- [What this task involves]
Every line of the data below must be output exactly, with images left out.
*** Data provided ***
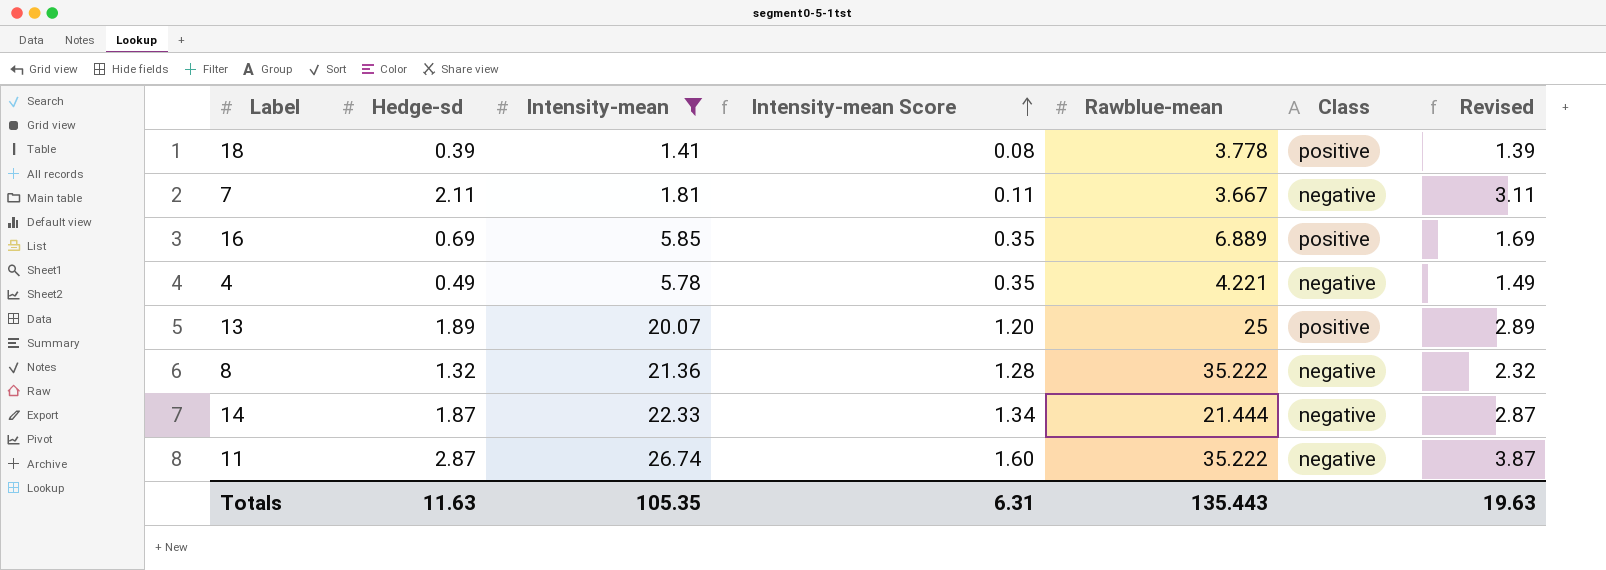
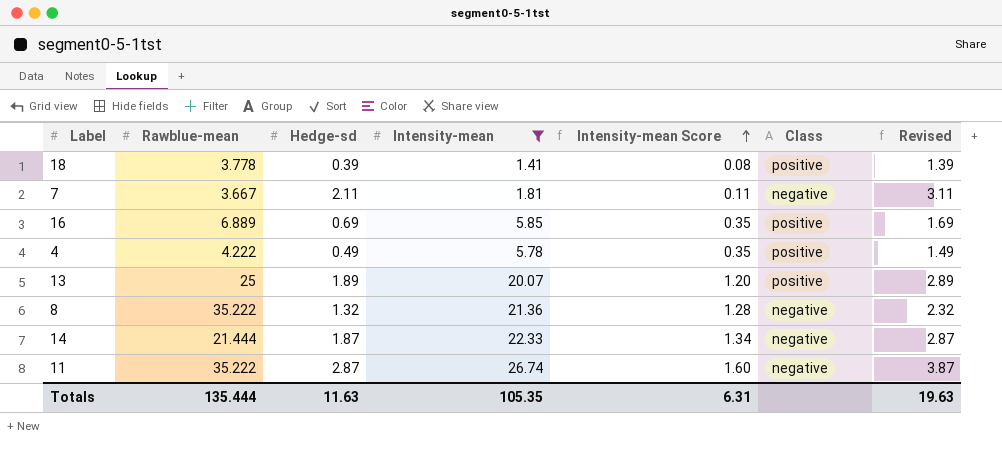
column Rawblue-mean | position: 5 -> 2
4 | Rawblue-mean: 4.221 -> 4.222
4 | Class: negative -> positive
Totals | Rawblue-mean: 135.443 -> 135.444

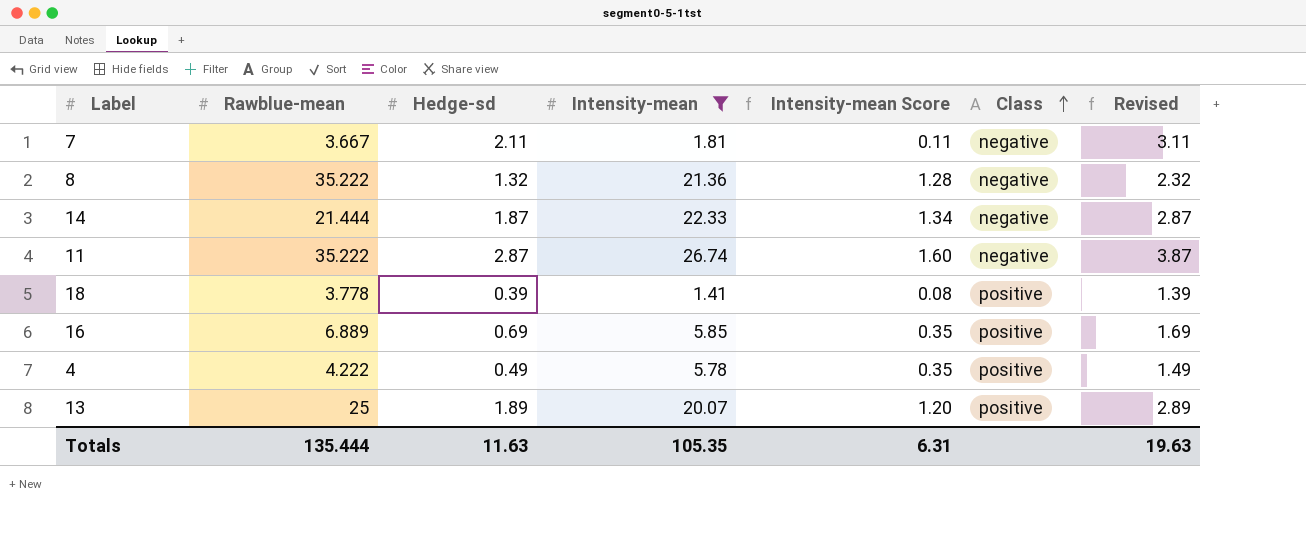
row order: Intensity-mean Score ascending -> Class ascending

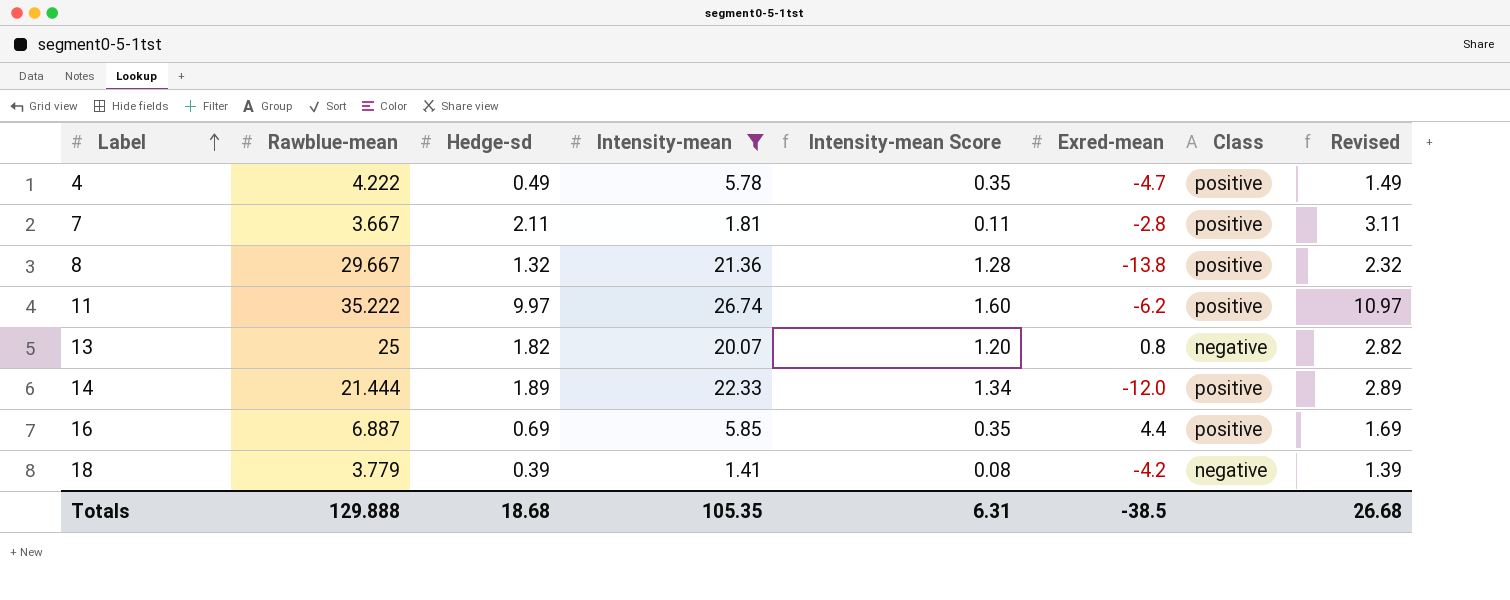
row order: Class ascending -> Label ascending
column Exred-mean | position: none -> 6
7 | Class: negative -> positive
8 | Rawblue-mean: 35.222 -> 29.667
8 | Class: negative -> positive
11 | Hedge-sd: 2.87 -> 9.97
11 | Class: negative -> positive
11 | Revised: 3.87 -> 10.97
13 | Hedge-sd: 1.89 -> 1.82
13 | Class: positive -> negative
13 | Revised: 2.89 -> 2.82
14 | Hedge-sd: 1.87 -> 1.89
14 | Class: negative -> positive
14 | Revised: 2.87 -> 2.89
16 | Rawblue-mean: 6.889 -> 6.887
18 | Rawblue-mean: 3.778 -> 3.779
18 | Class: positive -> negative
Totals | Rawblue-mean: 135.444 -> 129.888
Totals | Hedge-sd: 11.63 -> 18.68
Totals | Revised: 19.63 -> 26.68

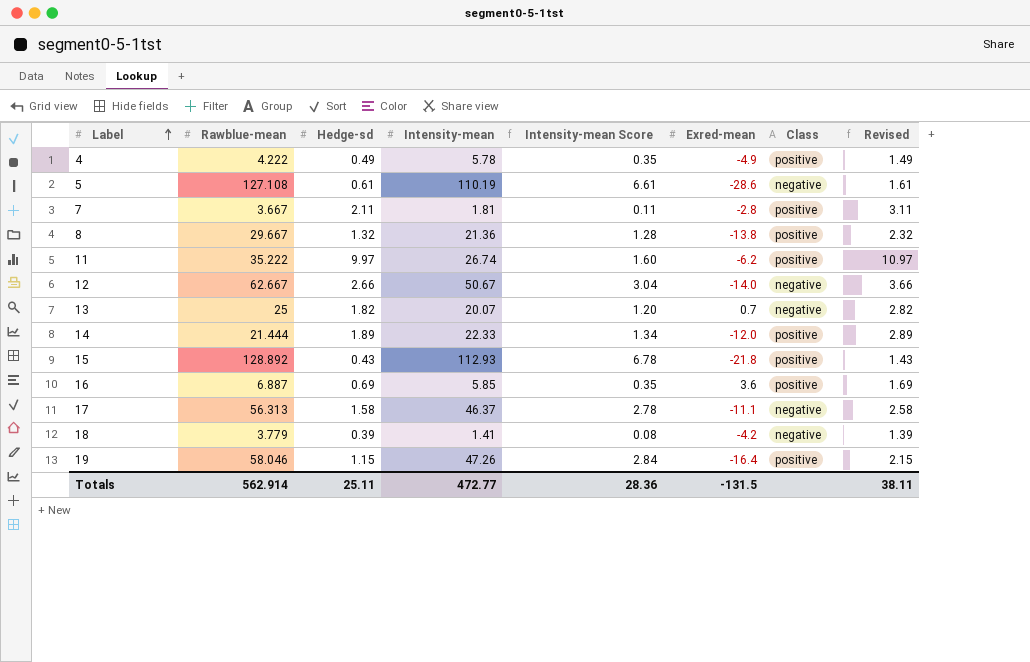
filter: Intensity-mean <= 26.74 -> none
4 | Exred-mean: -4.7 -> -4.9
13 | Exred-mean: 0.8 -> 0.7
16 | Exred-mean: 4.4 -> 3.6
Totals | Rawblue-mean: 129.888 -> 562.914
Totals | Hedge-sd: 18.68 -> 25.11
Totals | Intensity-mean: 105.35 -> 472.77
Totals | Intensity-mean Score: 6.31 -> 28.36
Totals | Exred-mean: -38.5 -> -131.5
Totals | Revised: 26.68 -> 38.11

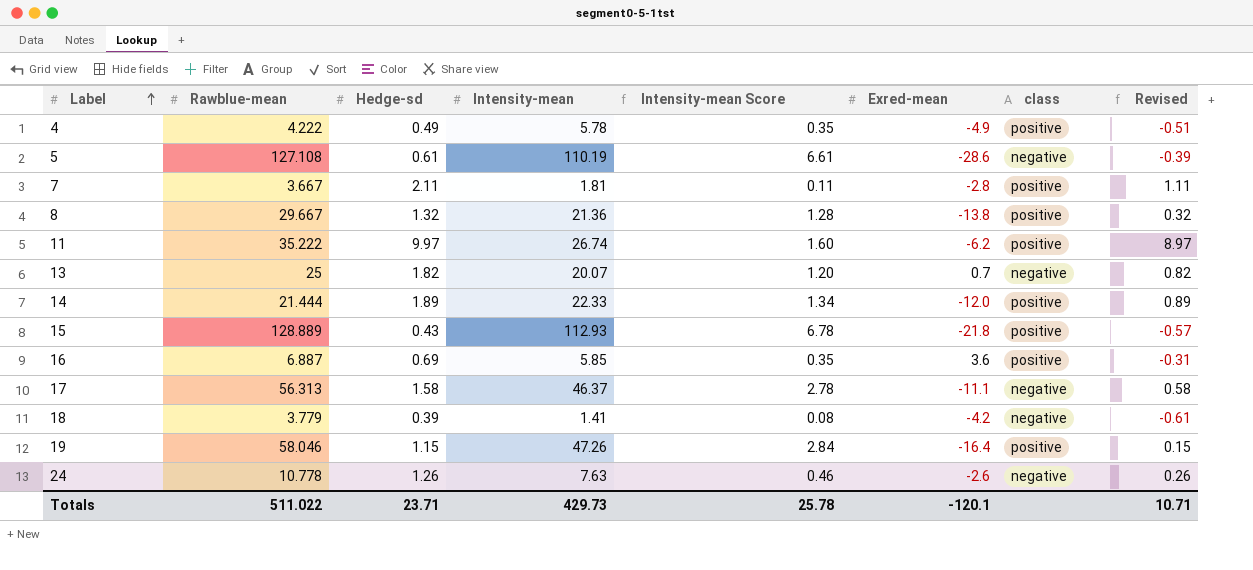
column name: Class -> class
column Revised | formula: [Hedge-sd] + 1 -> [Hedge-sd] - 1
row 12: 62.667 | 2.66 | 50.67 | 3.04 | -14.0 | negative | 3.66 -> none
15 | Rawblue-mean: 128.892 -> 128.889
row 24: none -> 10.778 | 1.26 | 7.63 | 0.46 | -2.6 | negative | 0.26
Totals | Rawblue-mean: 562.914 -> 511.022
Totals | Hedge-sd: 25.11 -> 23.71
Totals | Intensity-mean: 472.77 -> 429.73
Totals | Intensity-mean Score: 28.36 -> 25.78
Totals | Exred-mean: -131.5 -> -120.1
Totals | Revised: 38.11 -> 10.71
*** End of Data provided ***
- [Your solution]
column Rawblue-mean | position: 5 -> 2
4 | Rawblue-mean: 4.221 -> 4.222
4 | Class: negative -> positive
Totals | Rawblue-mean: 135.443 -> 135.444

row order: Intensity-mean Score ascending -> Class ascending

row order: Class ascending -> Label ascending
column Exred-mean | position: none -> 6
7 | Class: negative -> positive
8 | Rawblue-mean: 35.222 -> 29.667
8 | Class: negative -> positive
11 | Hedge-sd: 2.87 -> 9.97
11 | Class: negative -> positive
11 | Revised: 3.87 -> 10.97
13 | Hedge-sd: 1.89 -> 1.82
13 | Class: positive -> negative
13 | Revised: 2.89 -> 2.82
14 | Hedge-sd: 1.87 -> 1.89
14 | Class: negative -> positive
14 | Revised: 2.87 -> 2.89
16 | Rawblue-mean: 6.889 -> 6.887
18 | Rawblue-mean: 3.778 -> 3.779
18 | Class: positive -> negative
Totals | Rawblue-mean: 135.444 -> 129.888
Totals | Hedge-sd: 11.63 -> 18.68
Totals | Revised: 19.63 -> 26.68

filter: Intensity-mean <= 26.74 -> none
4 | Exred-mean: -4.7 -> -4.9
13 | Exred-mean: 0.8 -> 0.7
16 | Exred-mean: 4.4 -> 3.6
Totals | Rawblue-mean: 129.888 -> 562.914
Totals | Hedge-sd: 18.68 -> 25.11
Totals | Intensity-mean: 105.35 -> 472.77
Totals | Intensity-mean Score: 6.31 -> 28.36
Totals | Exred-mean: -38.5 -> -131.5
Totals | Revised: 26.68 -> 38.11

column name: Class -> class
column Revised | formula: [Hedge-sd] + 1 -> [Hedge-sd] - 1
row 12: 62.667 | 2.66 | 50.67 | 3.04 | -14.0 | negative | 3.66 -> none
15 | Rawblue-mean: 128.892 -> 128.889
row 24: none -> 10.778 | 1.26 | 7.63 | 0.46 | -2.6 | negative | 0.26
Totals | Rawblue-mean: 562.914 -> 511.022
Totals | Hedge-sd: 25.11 -> 23.71
Totals | Intensity-mean: 472.77 -> 429.73
Totals | Intensity-mean Score: 28.36 -> 25.78
Totals | Exred-mean: -131.5 -> -120.1
Totals | Revised: 38.11 -> 10.71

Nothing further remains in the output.